Although we know next to nothing of his recent stint on the AWOL list, sources close to Hakan say he spent a few months on top of a frozen desolate hill deep in the Kacker Mountains practising free-kick after free-kick until his place kicking stats were the best on PEN. Some say he didn't allow himself to eat, drink or masturbate until he hit a can 40 yards away  blowing in the wind, hung from a tree and attached with a piece of cotton 100 times in a row without missing. Madness you may think, but here are the rewards of such dedication:
Main Strengths:
Place Kicking 93
Finishing 82
Ball Control 80
Dribbling 79
Explosive Power 79
Speed 78
Kicking Power 78
Lofted Pass 78
Low Pass 77
Attacking Prowess 77
Hakan was also gifted by the great Buddhist monk of the mountains with Pinpoint crossing, Long range drive and the infamous Knuckle-shot traits.

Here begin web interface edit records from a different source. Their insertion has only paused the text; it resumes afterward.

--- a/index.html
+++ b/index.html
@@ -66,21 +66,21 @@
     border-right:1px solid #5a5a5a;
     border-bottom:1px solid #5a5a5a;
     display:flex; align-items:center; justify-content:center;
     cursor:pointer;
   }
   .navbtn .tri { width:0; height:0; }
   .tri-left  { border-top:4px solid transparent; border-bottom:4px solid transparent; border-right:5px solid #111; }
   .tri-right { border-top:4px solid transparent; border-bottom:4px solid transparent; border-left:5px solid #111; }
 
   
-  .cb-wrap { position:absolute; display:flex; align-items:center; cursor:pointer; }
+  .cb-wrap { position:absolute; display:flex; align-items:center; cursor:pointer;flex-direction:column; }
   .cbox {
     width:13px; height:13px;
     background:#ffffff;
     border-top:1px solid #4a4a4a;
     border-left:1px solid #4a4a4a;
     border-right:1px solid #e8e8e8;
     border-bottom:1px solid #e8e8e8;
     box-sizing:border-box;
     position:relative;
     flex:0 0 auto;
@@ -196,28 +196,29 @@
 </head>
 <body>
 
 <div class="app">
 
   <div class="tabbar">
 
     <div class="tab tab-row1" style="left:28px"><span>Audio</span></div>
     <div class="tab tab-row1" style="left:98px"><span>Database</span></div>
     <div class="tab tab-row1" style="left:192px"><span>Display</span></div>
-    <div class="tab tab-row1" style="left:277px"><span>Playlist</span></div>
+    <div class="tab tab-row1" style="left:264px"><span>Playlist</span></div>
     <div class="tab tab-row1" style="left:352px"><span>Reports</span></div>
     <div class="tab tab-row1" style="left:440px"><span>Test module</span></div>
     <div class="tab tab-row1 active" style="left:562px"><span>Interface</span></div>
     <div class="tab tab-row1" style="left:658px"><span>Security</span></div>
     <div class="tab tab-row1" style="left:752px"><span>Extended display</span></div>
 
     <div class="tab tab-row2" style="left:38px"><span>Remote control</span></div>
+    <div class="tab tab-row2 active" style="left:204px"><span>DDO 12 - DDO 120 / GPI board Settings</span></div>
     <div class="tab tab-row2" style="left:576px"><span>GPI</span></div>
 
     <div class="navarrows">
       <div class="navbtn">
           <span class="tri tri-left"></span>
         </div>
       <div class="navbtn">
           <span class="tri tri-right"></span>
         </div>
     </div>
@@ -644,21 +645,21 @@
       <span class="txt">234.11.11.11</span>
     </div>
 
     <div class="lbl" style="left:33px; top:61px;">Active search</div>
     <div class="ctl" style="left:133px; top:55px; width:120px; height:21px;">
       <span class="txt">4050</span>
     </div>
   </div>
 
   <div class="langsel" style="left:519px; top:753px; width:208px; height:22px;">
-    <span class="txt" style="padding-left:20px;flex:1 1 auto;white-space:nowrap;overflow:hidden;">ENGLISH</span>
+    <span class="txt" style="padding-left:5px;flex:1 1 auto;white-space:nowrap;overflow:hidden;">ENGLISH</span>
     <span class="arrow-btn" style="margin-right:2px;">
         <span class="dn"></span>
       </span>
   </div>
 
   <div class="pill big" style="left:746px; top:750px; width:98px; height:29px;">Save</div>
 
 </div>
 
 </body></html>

It's easy to see why the whole of Rome were in complete rapture at the news of his return. The Italians face a huge challenge next season trying to compete with the very best in the Xbox Premiership and with their prized number 10 back in the ranks expectations will be as high as Wheresmark.

The arrival of Hakan has also sparked major improvements in the rest of the squad, Daley Blind, performing well was also gifted with weighted pass, cut behind and turn and build up playing style. New signing Michy Batshuayi went on week long cruise with Gok Wan and came back looking sexier than Megan Fox wearing imaginary underwear. Even old man Mexes received a boost from the Turks arrival. Alexander Panderini has not been seen without a huge grin and spring in his step since Thursday morning. Speaking to press he had the following to say:
"Yes, of course we are looking down on the moon with Hakans return, he is and always was one of our best players so it can only be good yes. Next season in the prem we are, how you say, underdogs, but with Hakan and the rest of the quality in this squad, champions league, super cup, premiership title. yes, they are all how you say, very possible."
Calhanoglu has gone straight into the starting line up, on the right side of an attacking midfield trident along with Adem Ljajic and Remy Cabella. The 'mosh pit' is back and in full effect, already upsetting certain dancing queens in friendlies, although it appears the Panda gives minimal f**ks.